Project Details
The role of microorganisms for carbon and energy turnover in soil microhabitats (MicroHabits)
Subject Area
Soil Sciences
Term
since 2021
Project identifier
Deutsche Forschungsgemeinschaft (DFG) - Project number 465120774
The importance of soil microorganisms for C mineralization and stabilization is increasingly recognized and the thermodynamic link between microbial demand for C and energy has been identified as being a key control in this context. However, elucidating this fundamental link in soil is difficult due to its complex nature with many co-occurring processes and their feedbacks. We plan to address this challenge by testing the sensitivity of the soil system to manipulation of specific factors that determine the level of complexity. The first two work packages will focus on the detritusphere as an important microhabitat where C and energy enter the soil. Specifically, we will test how the abundance and diversity of the initial microbial community as well as the spatial structure of the soil, both of which are important drivers of complexity, affect microbial filtering of litter-derived C and energy.

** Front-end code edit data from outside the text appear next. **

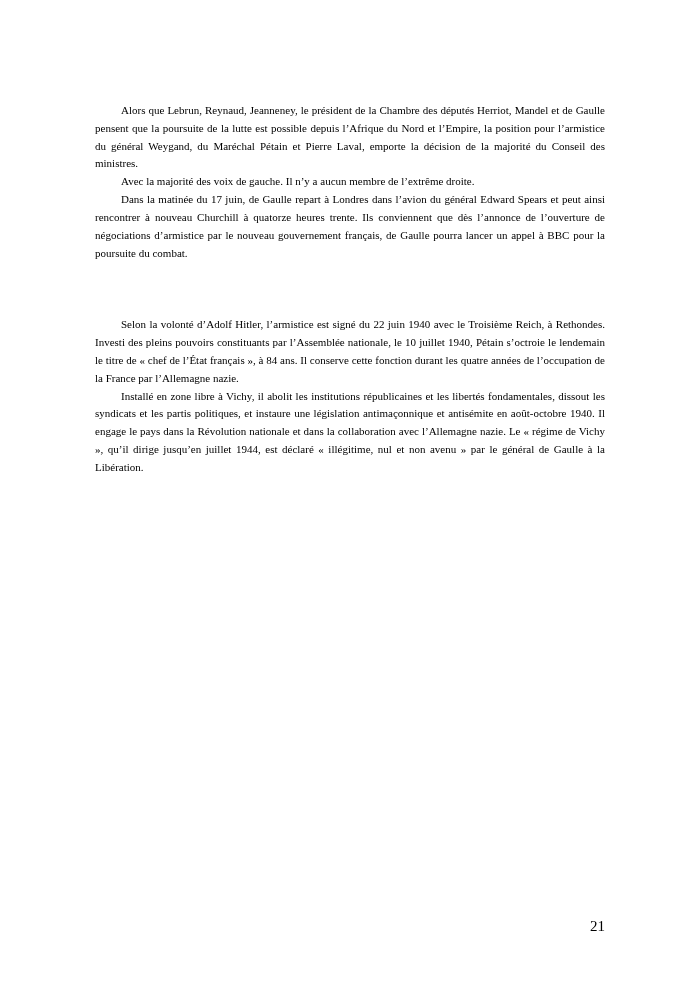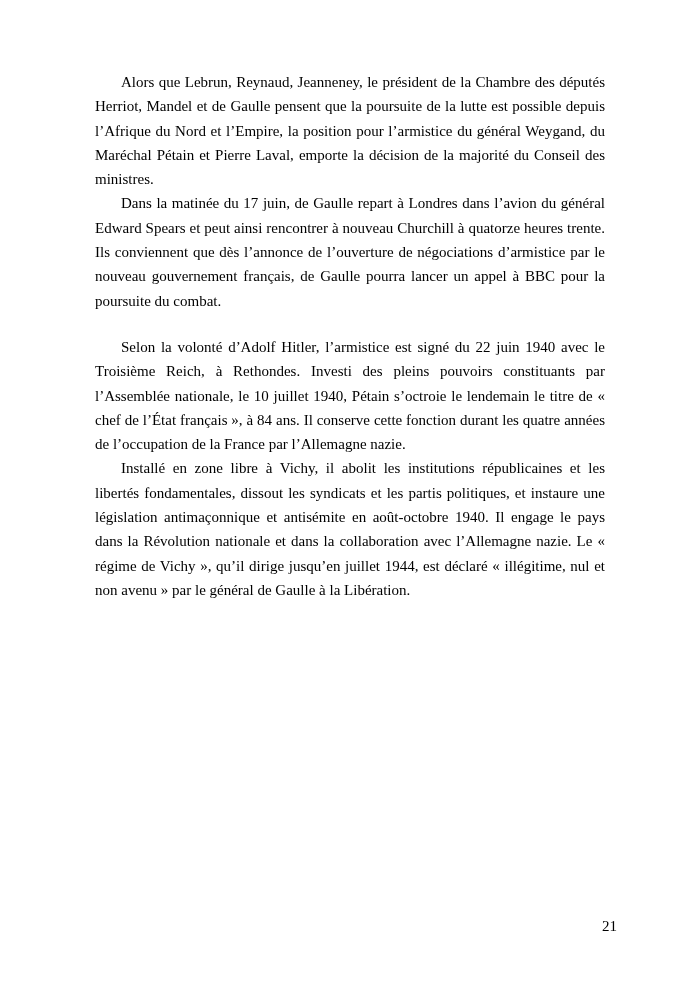--- a/index.html
+++ b/index.html
@@ -18,48 +18,50 @@
   .page {
     position: absolute;
     top: 0;
     left: 0;
     width: 700px;
     height: 992px;
     box-sizing: border-box;
     padding: 70px 95px 40px 95px;
   }
   .body-text {
-    font-size: 15px;
+    font-size: 11px;
     line-height: 1.62;
     text-align: justify;
     text-justify: inter-word;
+    margin-top: 32px;
   }
   .body-text p {
     margin: 0;
     text-indent: 26px;
   }
   .block-gap {
     height: 22px;
   }
   .page-number {
     position: absolute;
-    right: 83px;
+    right: 95px;
     bottom: 58px;
     font-size: 15px;
     line-height: 1;
     text-align: right;
   }
 </style>
 </head>
 <body>
 
 <div class="page">
 
   <div class="body-text">
     <p>Alors que Lebrun, Reynaud, Jeanneney, le président de la Chambre des députés Herriot, Mandel et de Gaulle pensent que la poursuite de la lutte est possible depuis l’Afrique du Nord et l’Empire, la position pour l’armistice du général Weygand, du Maréchal Pétain et Pierre Laval, emporte la décision de la majorité du Conseil des ministres.</p>
+    <p>Avec la majorité des voix de gauche. Il n’y a aucun membre de l’extrême droite.</p>
     <p>Dans la matinée du 17 juin, de Gaulle repart à Londres dans l’avion du général Edward Spears et peut ainsi rencontrer à nouveau Churchill à quatorze heures trente. Ils conviennent que dès l’annonce de l’ouverture de négociations d’armistice par le nouveau gouvernement français, de Gaulle pourra lancer un appel à BBC pour la poursuite du combat.</p>
   </div>
 
   <div class="block-gap"></div>
 
   <div class="body-text">
     <p>Selon la volonté d’Adolf Hitler, l’armistice est signé du 22 juin 1940 avec le Troisième Reich, à Rethondes. Investi des pleins pouvoirs constituants par l’Assemblée nationale, le 10 juillet 1940, Pétain s’octroie le lendemain le titre de « chef de l’État français », à 84 ans. Il conserve cette fonction durant les quatre années de l’occupation de la France par l’Allemagne nazie.</p>
     <p>Installé en zone libre à Vichy, il abolit les institutions républicaines et les libertés fondamentales, dissout les syndicats et les partis politiques, et instaure une législation antimaçonnique et antisémite en août-octobre 1940. Il engage le pays dans la Révolution nationale et dans la collaboration avec l’Allemagne nazie. Le « régime de Vichy », qu’il dirige jusqu’en juillet 1944, est déclaré « illégitime, nul et non avenu » par le général de Gaulle à la Libération.</p>
   </div>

This will be achieved by applying isotopic (full mass balances including 13Cmic, 13C-PLFA,13C-SOC,13C-EOC), calorimetric (heat production) and molecular biological (amplicon sequencing) methods to two microcosm experiments. The third work package follows the new idea of increasing the level of complexity by mixing well adapted soils, and is based on the assumption that mixing the soils will increase the diversity and interactions between soil components and thus the complexity. This experiment called “Functional Complexity” is a joint effort of a total of 9 projects. In addition to these three experiments of the Hohenheim group, we will contribute to other joint experiments (“E-ComPLEX”, “SOM battery”, “Round robin test calorimetry”), which work on complementary aspects of the general topic of the SPP. In conclusion, our project will identify factors that control C and energy fluxes through the microbial community and thus provide the basis for a broader application of thermodynamic principles to C mineralization and stabilization in soils.